**Provided records**
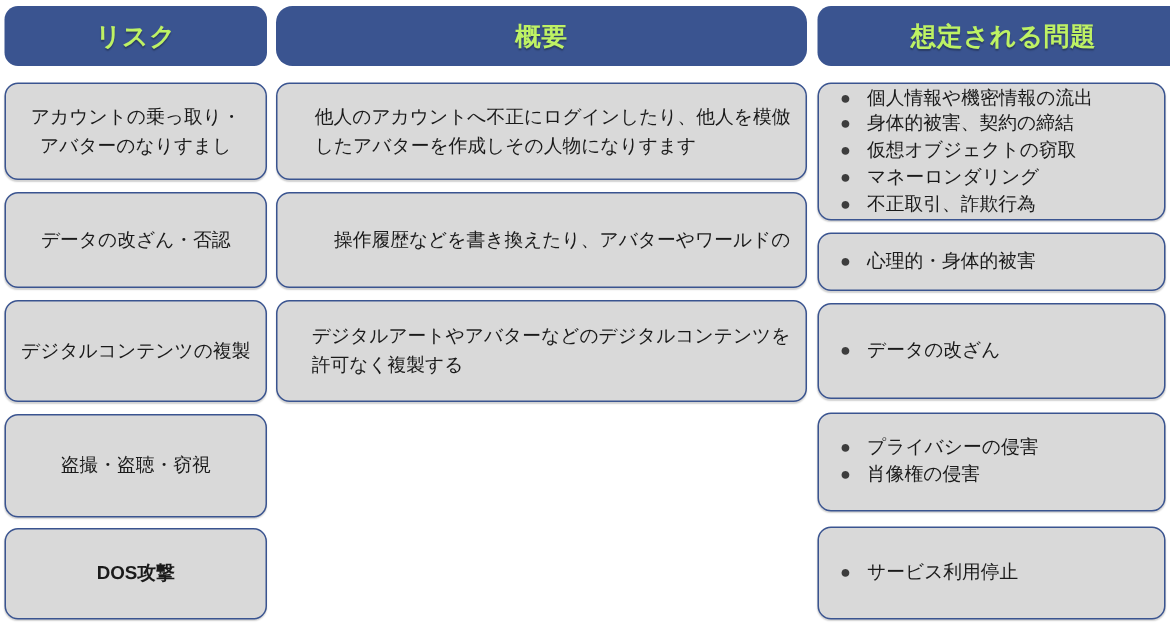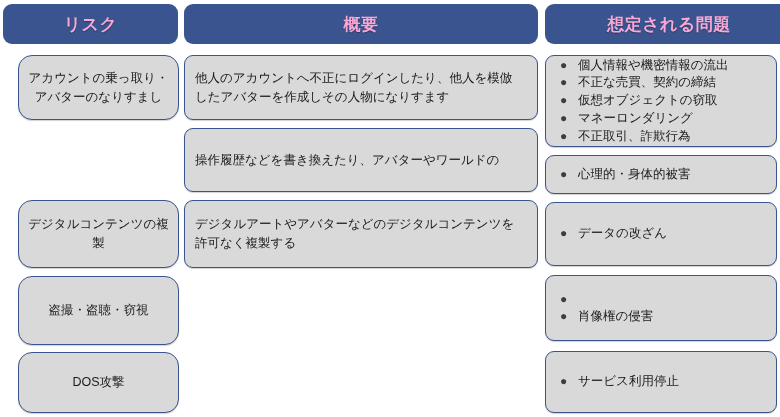--- a/index.html
+++ b/index.html
@@ -28,7 +28,7 @@
     box-sizing: border-box;
     background: #3a5490;
     border-radius: 9px;
-    color: #f9a8d4;
+    color: #bef264;
     display: flex;
     align-items: center;
     justify-content: center;

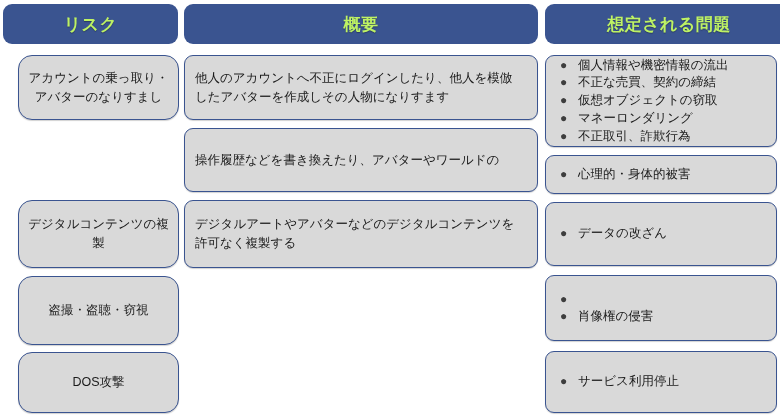--- a/index.html
+++ b/index.html
@@ -38,7 +38,7 @@
     text-shadow: 0 1px 1px rgba(0,0,0,0.30);
   }
   .hdr-1 { left: 3px;   top: 4px; width: 175px; height: 40px; }
-  .hdr-2 { left: 184px; top: 4px; width: 354px; height: 40px; }
+  .hdr-2 { left: 184px; top: 4px; width: 354px; height: 40px; border-radius: 11px; }
   .hdr-3 { left: 545px; top: 4px; width: 248px; height: 40px; }
 
   

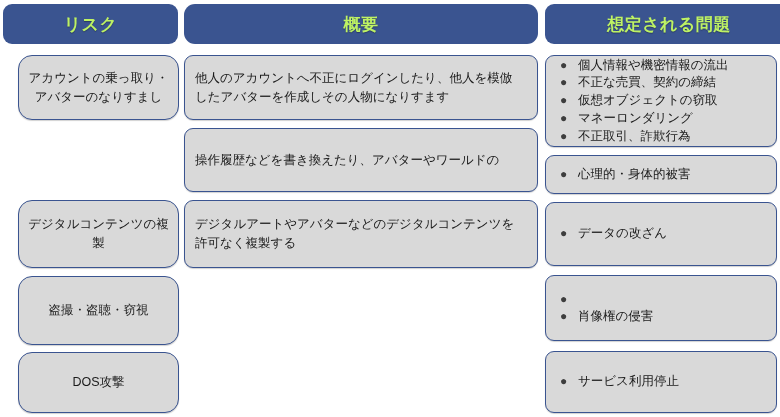--- a/index.html
+++ b/index.html
@@ -76,7 +76,7 @@
   .celltext { display: block; }
 
   
-  .c1 { left: 18px;   width: 161px; border-radius: 14px; }
+  .c1 { left: 3px;   width: 175px; }
   .c2 { left: 184px; width: 354px; }
   .c3 { left: 545px; width: 232px; }
 

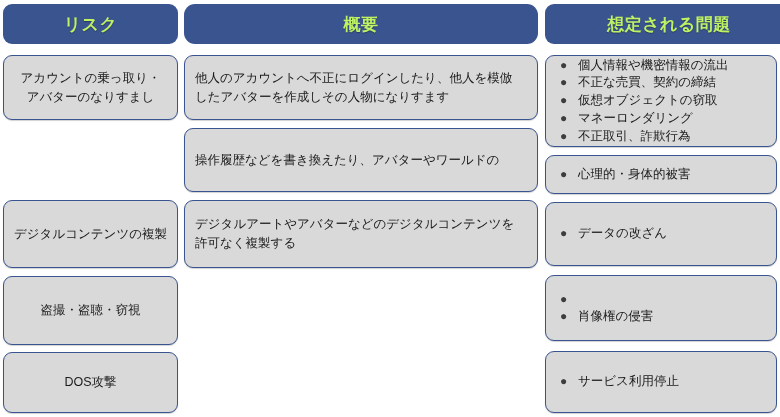--- a/index.html
+++ b/index.html
@@ -63,7 +63,7 @@
   .cell.left {
     display: flex;
     align-items: center;
-    justify-content: flex-start;
+    justify-content: flex-end;
     padding: 4px 10px;
   }
   .cell.bullets {

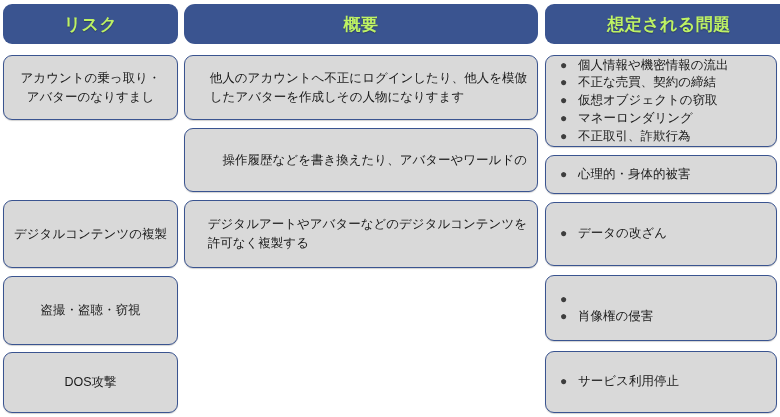--- a/index.html
+++ b/index.html
@@ -152,7 +152,7 @@
         </li>
       <li>
           <span class="bullet">●</span>
-          <span class="btext">不正な売買、契約の締結</span>
+          <span class="btext">身体的被害、契約の締結</span>
         </li>
       <li>
           <span class="bullet">●</span>

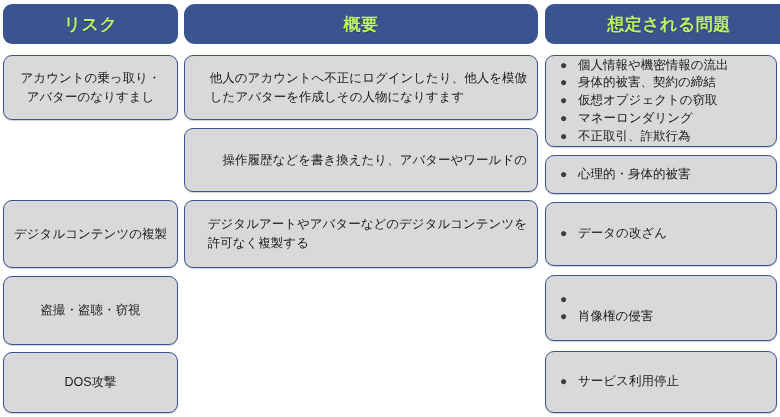--- a/index.html
+++ b/index.html
@@ -169,6 +169,9 @@
     </ul>
   </div>
 
+  <div class="cell center c1 r2">
+    <span class="celltext">データの改ざん・否認</span>
+  </div>
   <div class="cell left c2 r2">
     <span>
       <span class="celltext">操作履歴などを書き換えたり、アバターやワールドの</span>

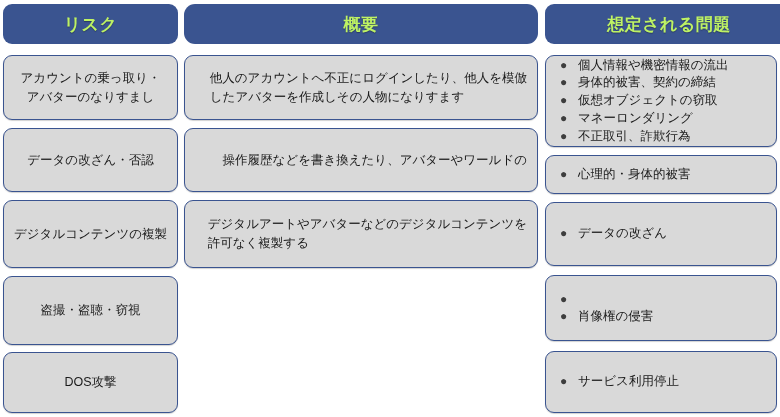--- a/index.html
+++ b/index.html
@@ -211,6 +211,7 @@
     <ul class="blist">
       <li>
           <span class="bullet">●</span>
+          <span class="btext">プライバシーの侵害</span>
         </li>
       <li>
           <span class="bullet">●</span>

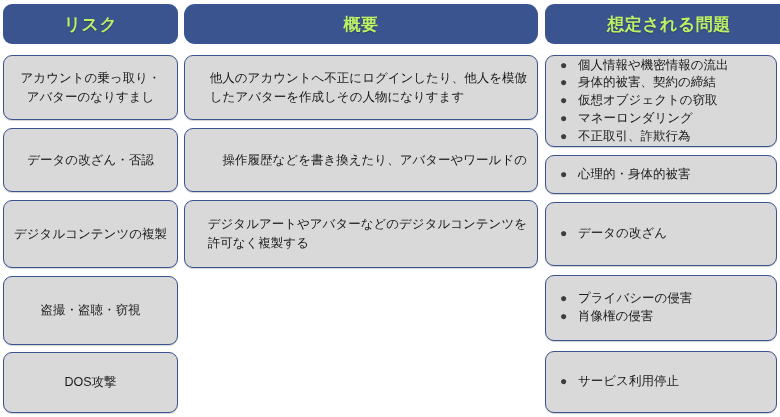--- a/index.html
+++ b/index.html
@@ -85,7 +85,7 @@
   .r2 { top: 128px; height: 64px; }
   .r3 { top: 200px; height: 68px; }
   .r4 { top: 276px; height: 69px; }
-  .r5 { top: 352px; height: 61px; }
+  .r5 { top: 352px; height: 61px; font-weight: bold; }
 
   
   .t1 { top: 55px;  height: 92px; }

**Aim of the exercise**
Please copy every line of the material that contains the word "契約の締結".

**Task output**
-          <span class="btext">不正な売買、契約の締結</span>
+          <span class="btext">身体的被害、契約の締結</span>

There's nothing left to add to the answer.